Source records
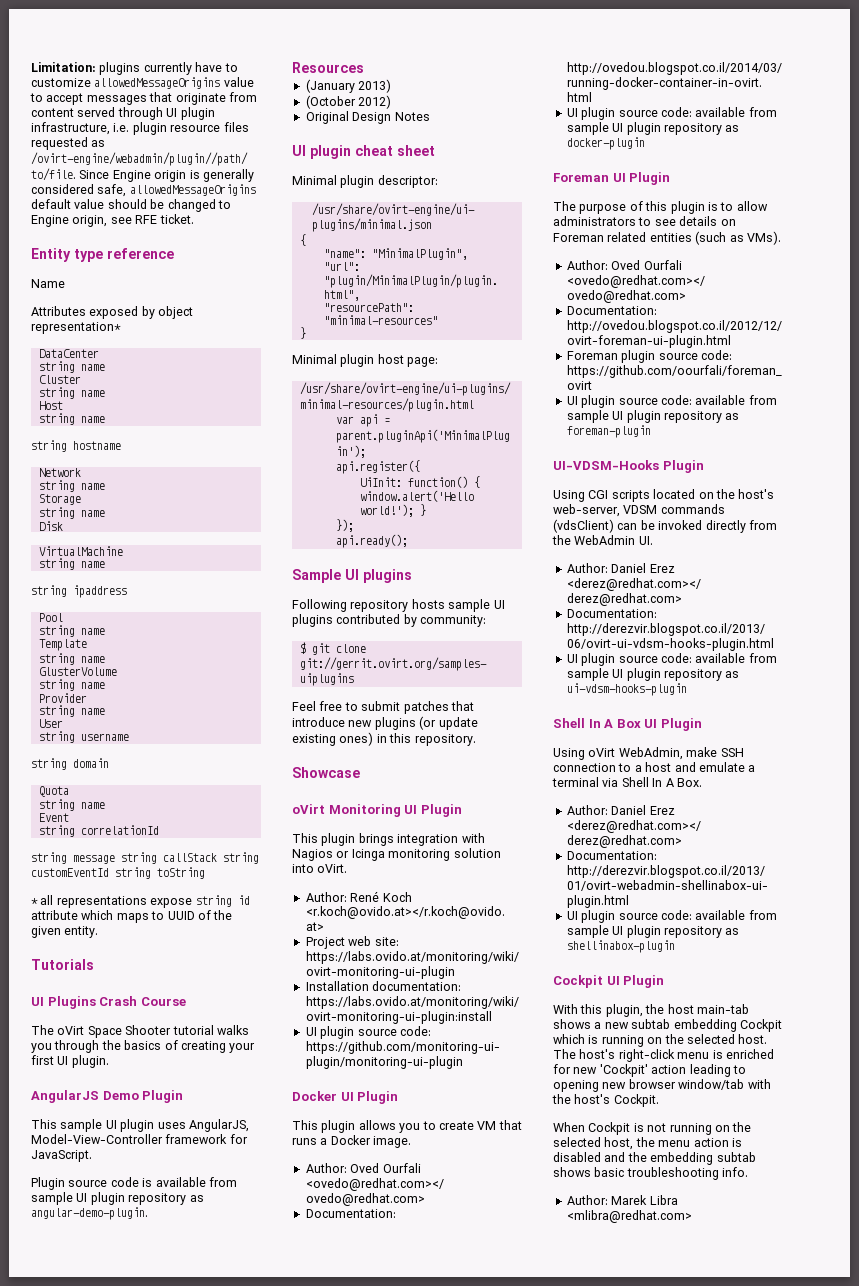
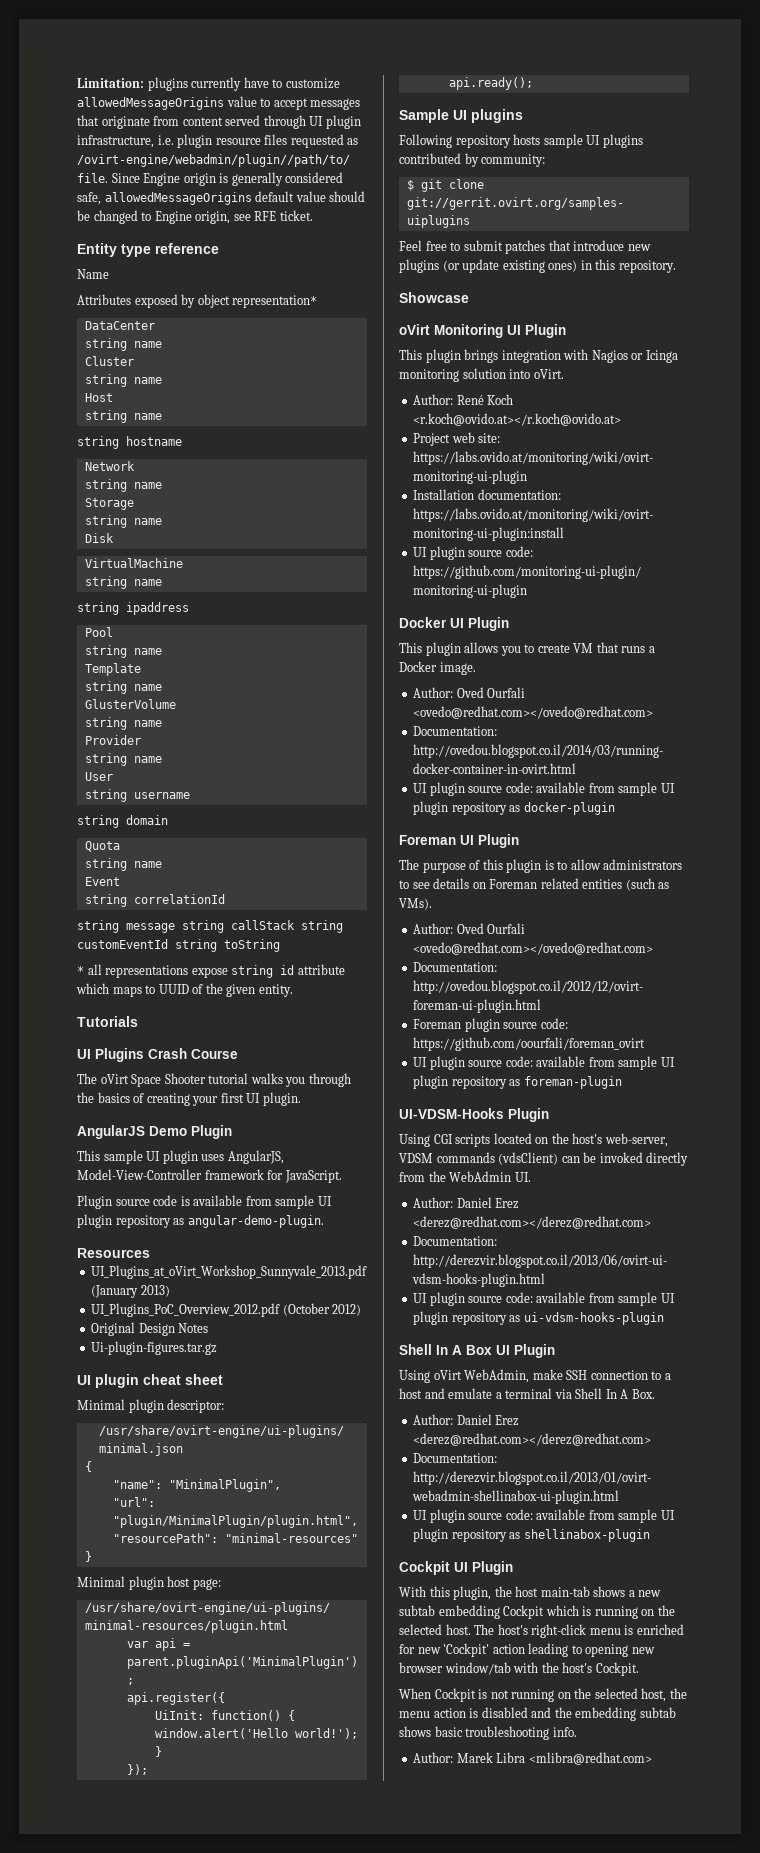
- (January 2013)
+ UI_Plugins_at_oVirt_Workshop_Sunnyvale_2013.pdf (January 2013)
- (October 2012)
+ UI_Plugins_PoC_Overview_2012.pdf (October 2012)
+ Ui-plugin-figures.tar.gz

- Your task:
Render the data above verbatim and without pictures.

- Solution for this task:
- (January 2013)
+ UI_Plugins_at_oVirt_Workshop_Sunnyvale_2013.pdf (January 2013)
- (October 2012)
+ UI_Plugins_PoC_Overview_2012.pdf (October 2012)
+ Ui-plugin-figures.tar.gz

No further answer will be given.